Tax Court of Canada Judgments

Decision Information

Decision Content

Citation: 2003TCC105

Date: 20030403

Docket: 2002-2581(IT)I

BETWEEN:

MICHAEL LAURIE,

Appellant,

and

HER MAJESTY THE QUEEN,

Respondent.

____________________________________________________________________

For the Appellant: The Appellant himself

Counsel for the Respondent: Ifeanyi Nwachukwu

____________________________________________________________________

REASONS FOR JUDGMENT

(Delivered orally from the Bench, on

February 13, 2003, at Halifax, Nova Scotia)

McArthur J.

[1]      The Appellant appealed the Minister of National Revenue's reassessment of his 2000 taxation year, disallowing the deduction of medical expenses claimed in relation to massage therapy pursuant to subsections 118.2(1) and (2) of the Income Tax Act. These subsections, as well as 118.4(2), read as follows:

118.2(1)            For the purpose of computing the tax payable under this Part by an individual for a taxation year, there may be deducted an amount determined by the formula

...

118.2(2)            For the purposes of subsection 118.2(1), a medical expense of an individual is an amount paid

(a)         to a medical practitioner, dentist or nurse or a public or licensed private hospital in respect of medical or dental services provided to a person (in this subsection referred to as the "patient") who is the individual, the individual's spouse or common-law partner or a dependant of the individual (within the meaning assigned by subsection 118(6)) in the taxation year in which the expense was incurred;

(b)         ...

118.4(2)            For the purposes of sections 63, 118.2, 118.3 and 118.6, a reference to an audiologist, dentist, medical doctor, medical practitioner, nurse, occupational therapist, optometrist, pharmacist, psychologist or speech-language pathologist is a reference to a person authorized to practise as such,

(a)         where the reference is used in respect of a service rendered to a taxpayer, pursuant to the laws of the jurisdiction in which the service is rendered;

(b)         ...

[2]      The focus in this appeal is whether a massage therapist in Nova Scotia comes within the definition of medical practitioner.

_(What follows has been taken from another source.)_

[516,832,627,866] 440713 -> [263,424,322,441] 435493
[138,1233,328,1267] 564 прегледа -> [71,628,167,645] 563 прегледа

Paragraph 7(1)(d) of the Interpretation Act, R.S.N.S., ch. 235, provides as follows:

7(1)       In this Act and in any other enactment,

(d)         "duly qualified medical practitioner", "legally qualified medical practitioner" or any other words or expressions importing legal recognition of a person as a medical practitioner or member of the medical profession means a person registered under the Medical Act;

The Medical Act of Nova Scotia (ch. 10) and in particular, paragraph 2(s) and section 3 define medical practitioner as follows:

2           In this Act, unless the context otherwise requires,

(s)         "medical practitioner" means a person who is registered in the Medical Register, Defined Register, Temporary Register or Medical Education Register;

3           The words "duly qualified medical practitioner", "duly qualified practitioner", "legally qualified medical practitioner", "legally qualified physician", "physician" or any like words or expressions implying a person recognized by law as a medical practitioner or member of the medical profession in the Province, when used in any regulation, rule, order or by-law made pursuant to an Act of the Legislature enacted or made before, at or after the coming into force of this Act, or when used in any public document, includes a person registered in the Medical Register, Temporary Register, Defined Register or the Medical Education Register who holds a licence.

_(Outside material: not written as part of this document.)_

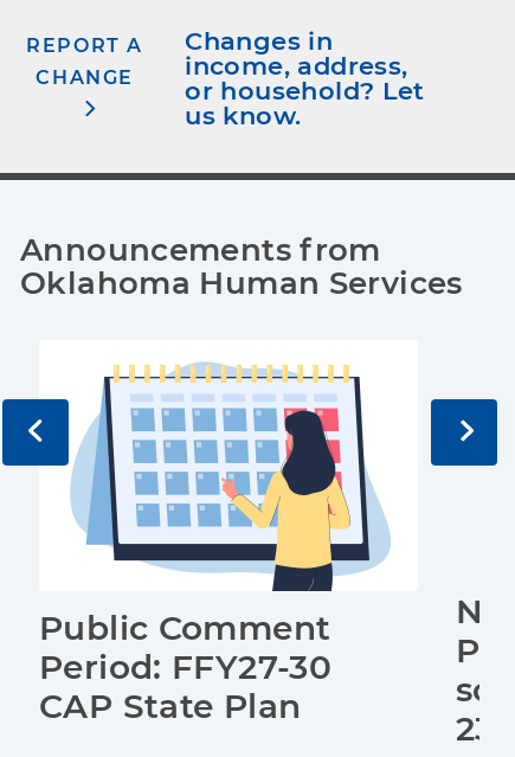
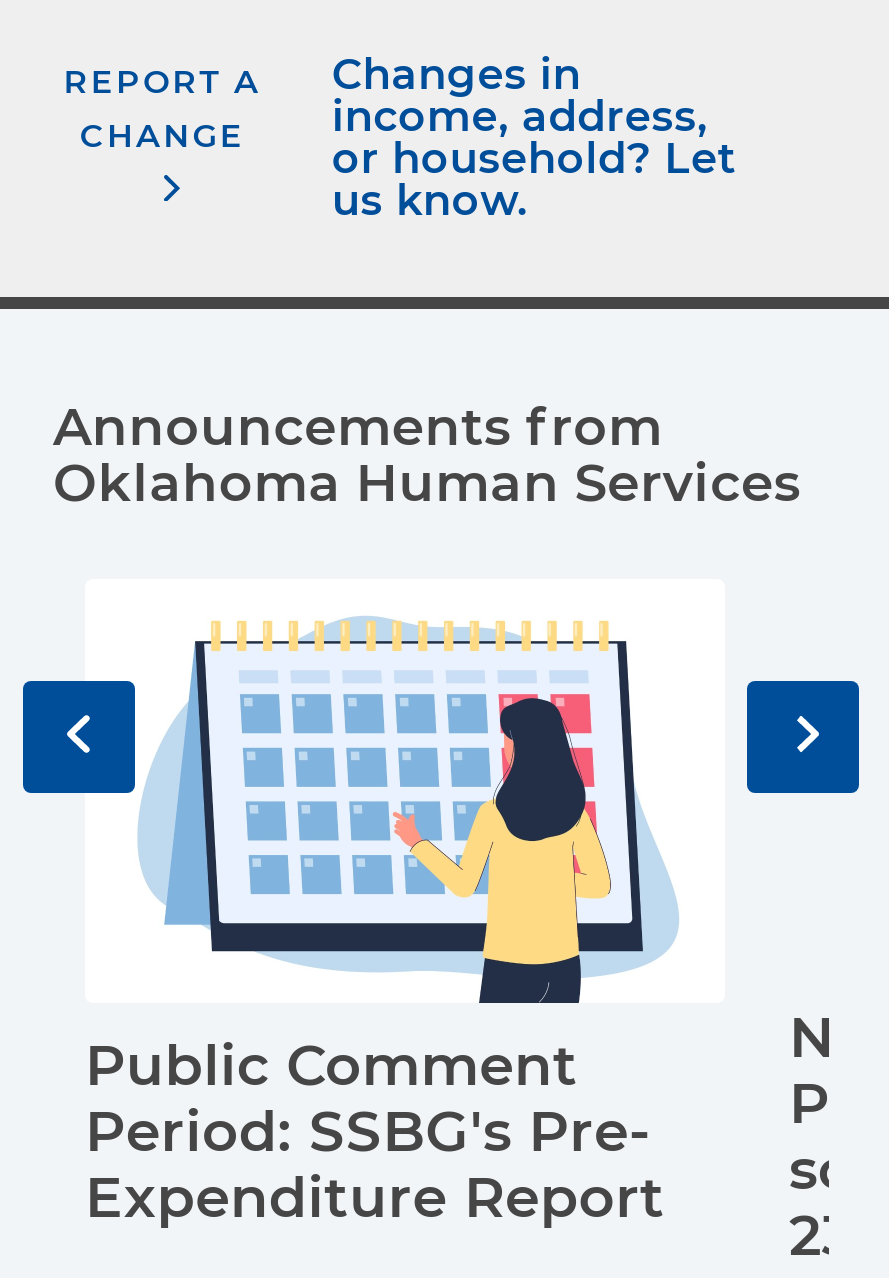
[39,646,332,726] Period: FFY27-30 | CAP State Plan -> [85,1097,665,1231] Period: SSBG's Pre- | Expenditure Report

[3]      It is common ground that the two massage therapists in question for whose services the Appellant claims a deduction are not registered as medical practitioners in the Province of Nova Scotia. The Appellant made two basic submissions, firstly, that common sense, fairness and economics dictate that his massage therapy costs should be deductible and second, his rights under the Charter of Rights and Freedoms are violated. In this regard, he stated that had he been living in British Columbia or Ontario, his massage therapist costs would be deductible.

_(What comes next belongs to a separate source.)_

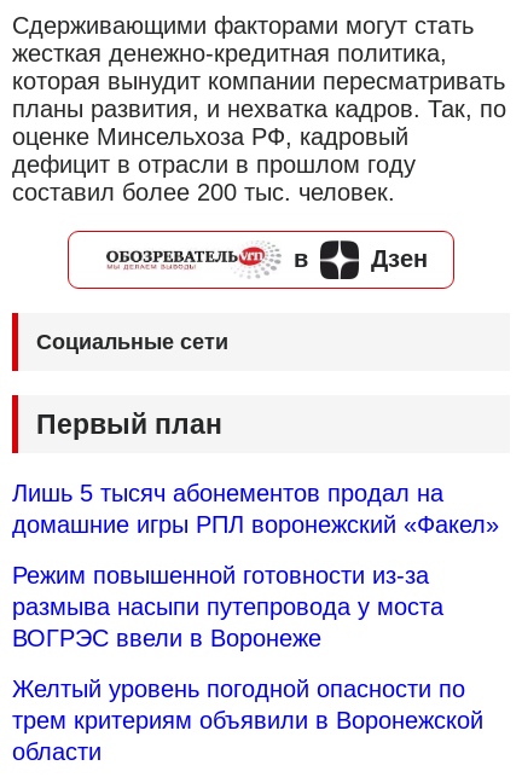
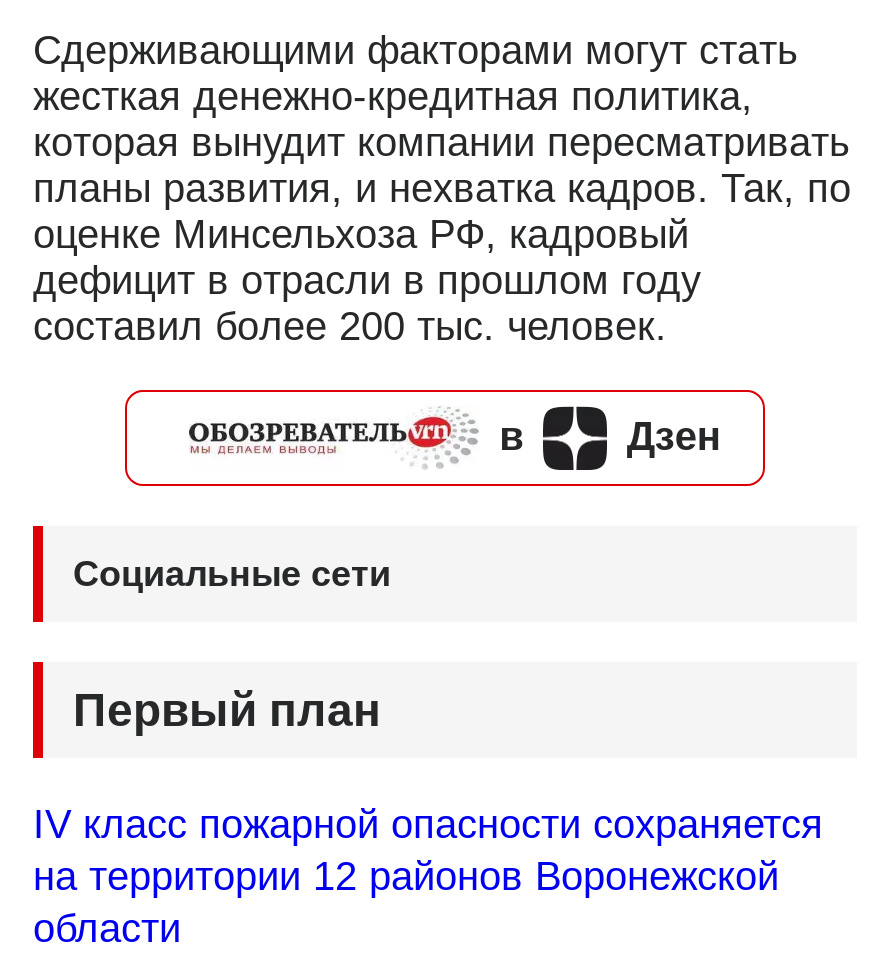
[12,479,499,733] Лишь 5 тысяч абонементов продал на | домашние игры РПЛ воронежский «Факел» | Режим повышенной готовности из-за | размыва насыпи путепровода у моста | ВОГРЭС ввели в Воронеже | Желтый уровень погодной опасности по | трем критериям объявили в Воронежской -> [33,802,823,898] IV класс пожарной опасности сохраняется | на территории 12 районов Воронежской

[4]      The facts are not in dispute and include the following taken from the Appellant's Notice of Appeal. After a severe accident in 1996, the Appellant was injured and he states:

... The whiplash caused problems with my back and neck that left me with permanent partial disability and work limitations. Through a combination of massage therapy and chiropractic care, I was able to be maintained in a manner that helped reduce pain and the frequency and severity of relapse episodes.

For four years, my Section B insurer paid my massage therapy costs. ... In 2000, I began to pay for chiropractic and massage therapy costs myself. ...

All of the therapist's patients are referred by doctors. I have no doubt that they are qualified. The Appellant continued in his Notice of Appeal:

In July 2000, ... my condition deteriorated. ... The pain was intense. ... I was immobile for two weeks. My family doctor recommended continued and more frequent massage therapy and chiropractic. This is evidence of a medical doctor in Nova Scotia prescribing massage therapy in the treatment of an acute medical condition.

The massage therapy sessions that I received were somewhat painful and not enjoyable. If my doctor and I ever felt that I was not deriving a medical benefit from them, then they would have been ended immediately. There would be no purpose for me spending the time, travel, cost and session fees in 2000 for massage therapy if it did not provide medical relief.

The Appellant submitted a letter written by his medical doctor, Dr. Fay, with reference to the massage therapy. Dr. Fay wrote, in part:

He was referred Mr. Dusan Moravcik, Metro Massage Therapy Clinic, Bedford, Nova Scotia. ...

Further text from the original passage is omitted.